▸ **Task brief**
Where a line below carries the word "version", include it in the count, then give the count alone.

▸ **Data shown**
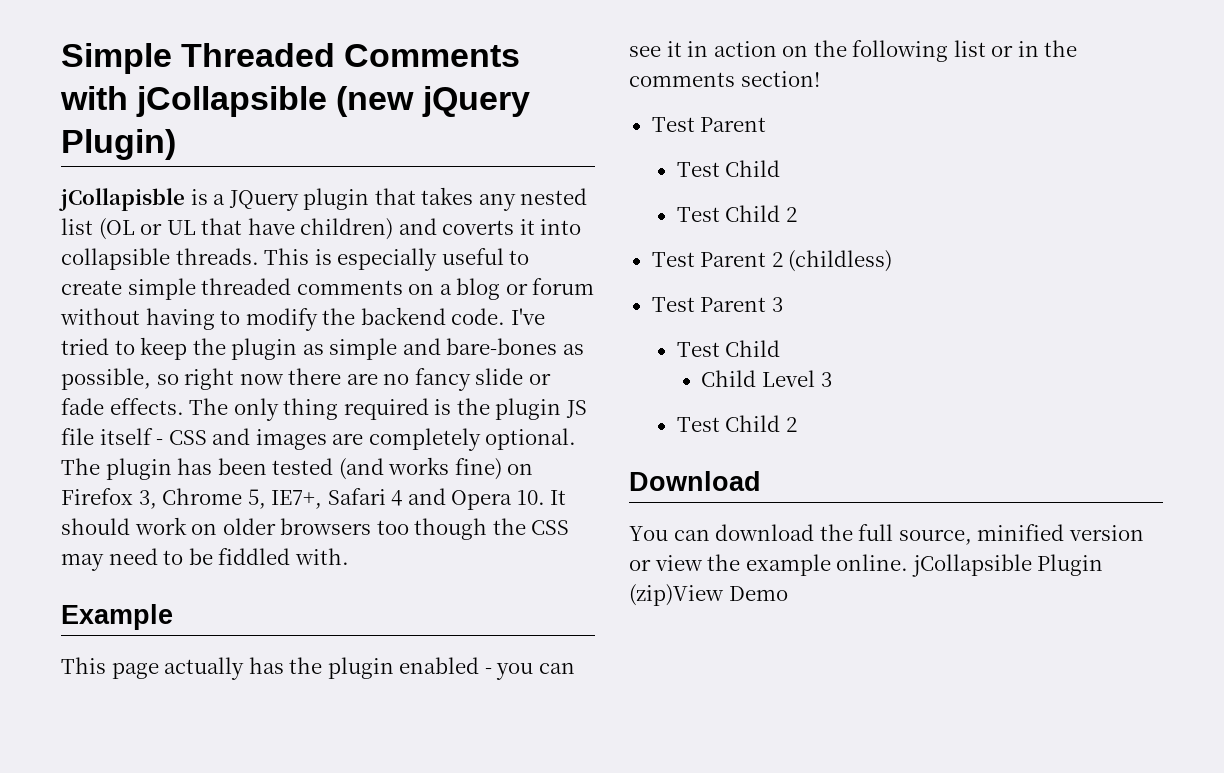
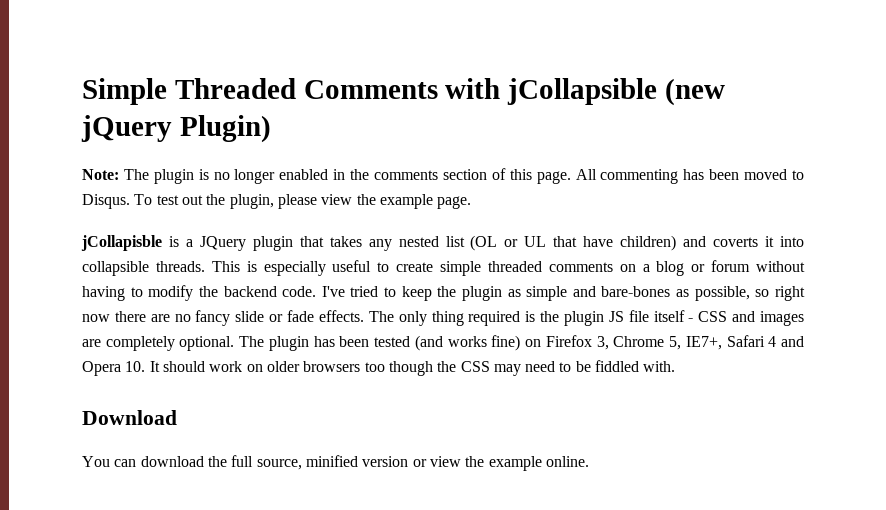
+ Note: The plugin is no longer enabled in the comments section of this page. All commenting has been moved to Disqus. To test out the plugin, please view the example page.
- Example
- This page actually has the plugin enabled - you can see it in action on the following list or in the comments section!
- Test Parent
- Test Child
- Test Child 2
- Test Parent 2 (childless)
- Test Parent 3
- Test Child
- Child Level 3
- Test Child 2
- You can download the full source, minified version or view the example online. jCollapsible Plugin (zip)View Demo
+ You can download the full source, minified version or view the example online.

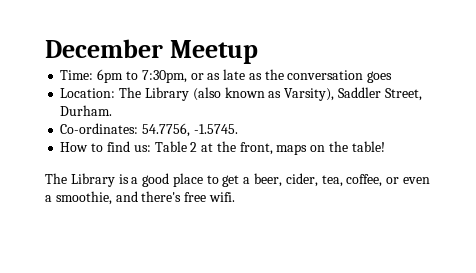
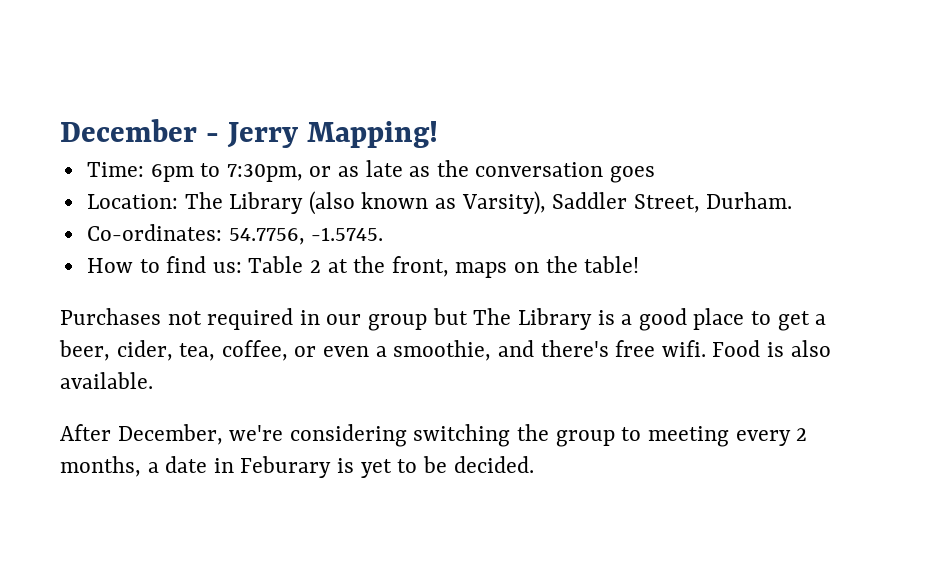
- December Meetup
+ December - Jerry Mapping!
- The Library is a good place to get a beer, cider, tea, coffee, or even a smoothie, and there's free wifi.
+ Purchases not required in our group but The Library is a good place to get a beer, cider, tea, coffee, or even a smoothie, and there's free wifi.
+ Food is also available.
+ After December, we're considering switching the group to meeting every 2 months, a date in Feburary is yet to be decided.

▸ **Answer section**
2